[[ RECORDS TO USE open ]]

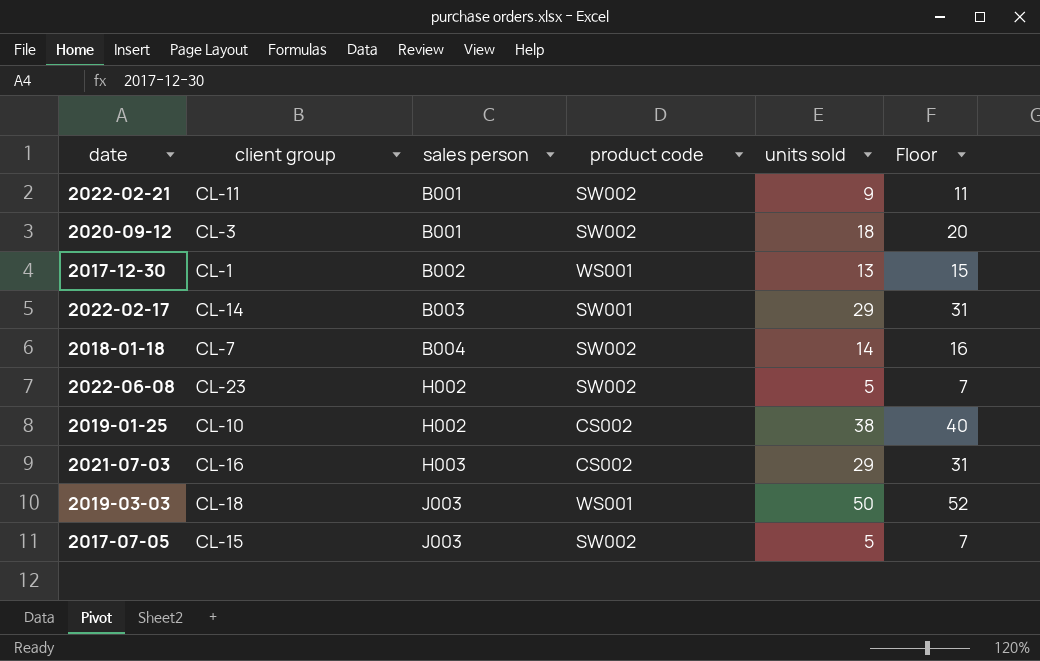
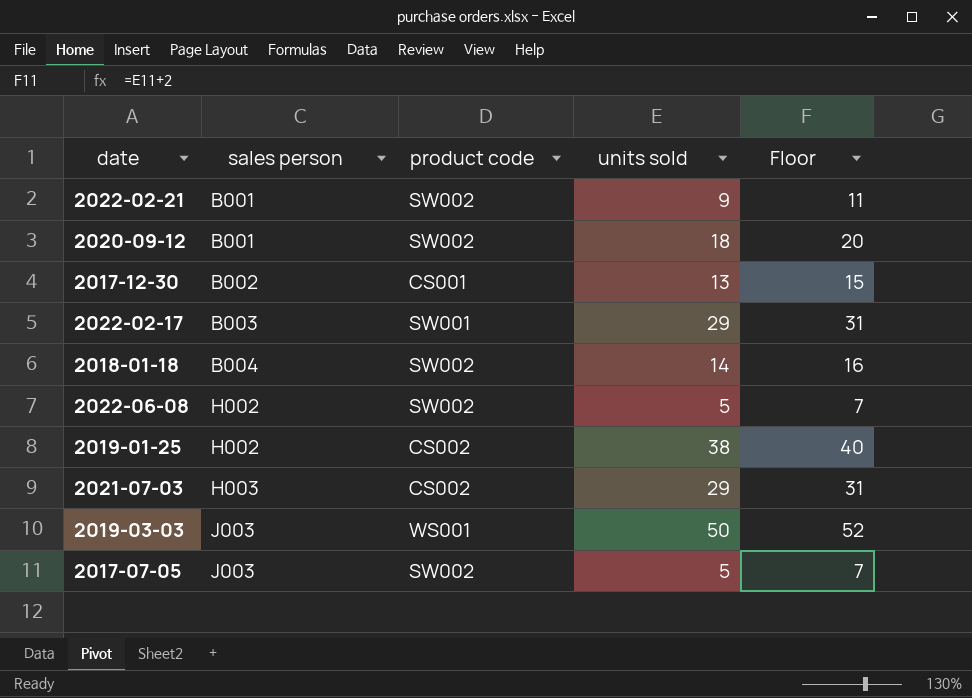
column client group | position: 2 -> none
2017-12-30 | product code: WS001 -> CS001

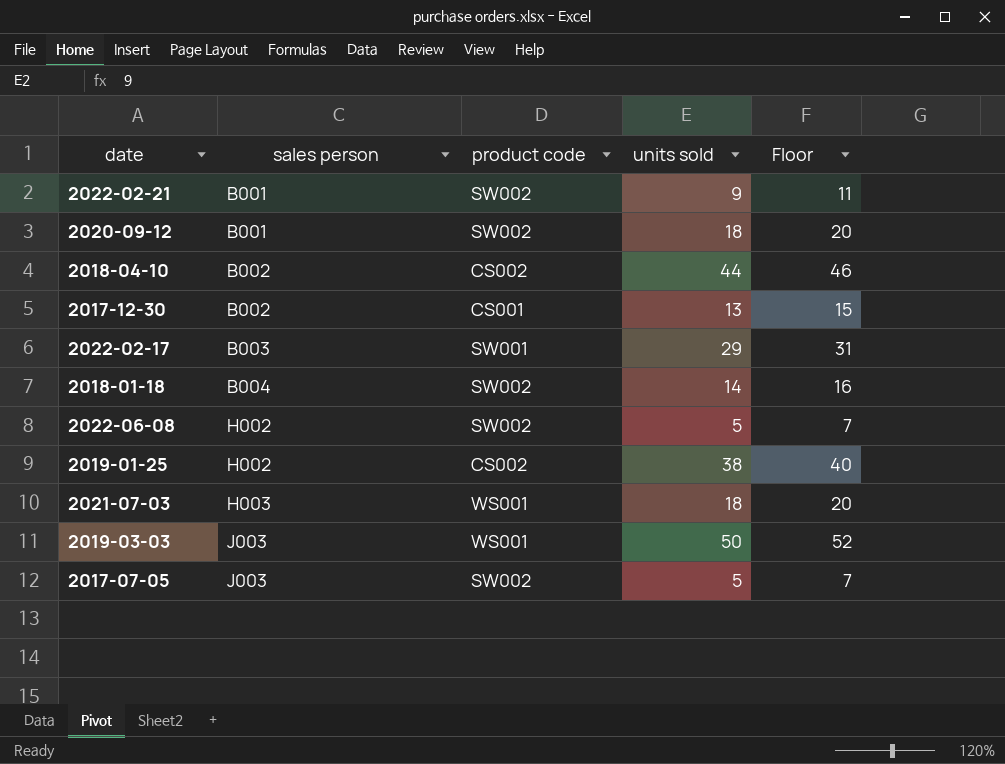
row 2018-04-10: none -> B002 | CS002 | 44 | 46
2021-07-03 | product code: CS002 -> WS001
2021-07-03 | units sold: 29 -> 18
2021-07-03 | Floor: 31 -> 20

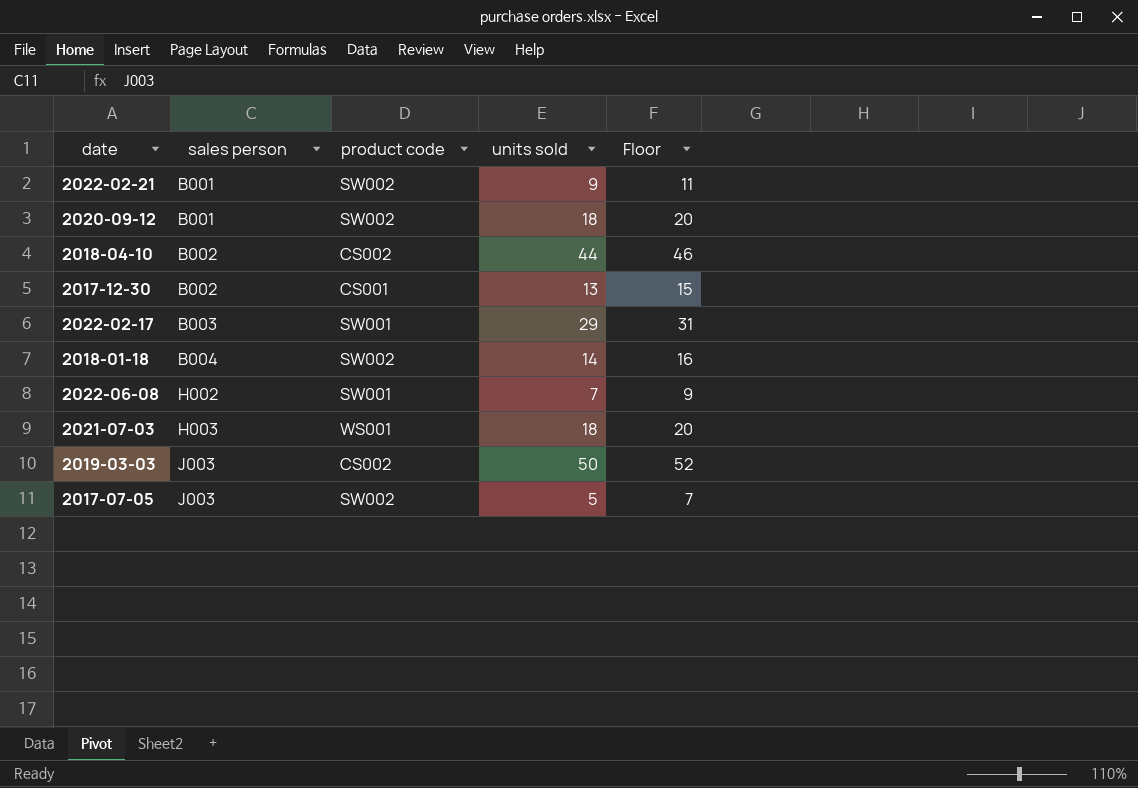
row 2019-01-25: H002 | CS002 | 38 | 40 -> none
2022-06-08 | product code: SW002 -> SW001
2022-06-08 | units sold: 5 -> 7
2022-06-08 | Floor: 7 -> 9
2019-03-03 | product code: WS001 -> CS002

[[ RECORDS TO USE closed ]]

> **ACTION ITEM**
Only the lines holding the string "product" are needed; copy each of them from the material above.

> **SOLVED EXERCISE**
2017-12-30 | product code: WS001 -> CS001
2021-07-03 | product code: CS002 -> WS001
2022-06-08 | product code: SW002 -> SW001
2019-03-03 | product code: WS001 -> CS002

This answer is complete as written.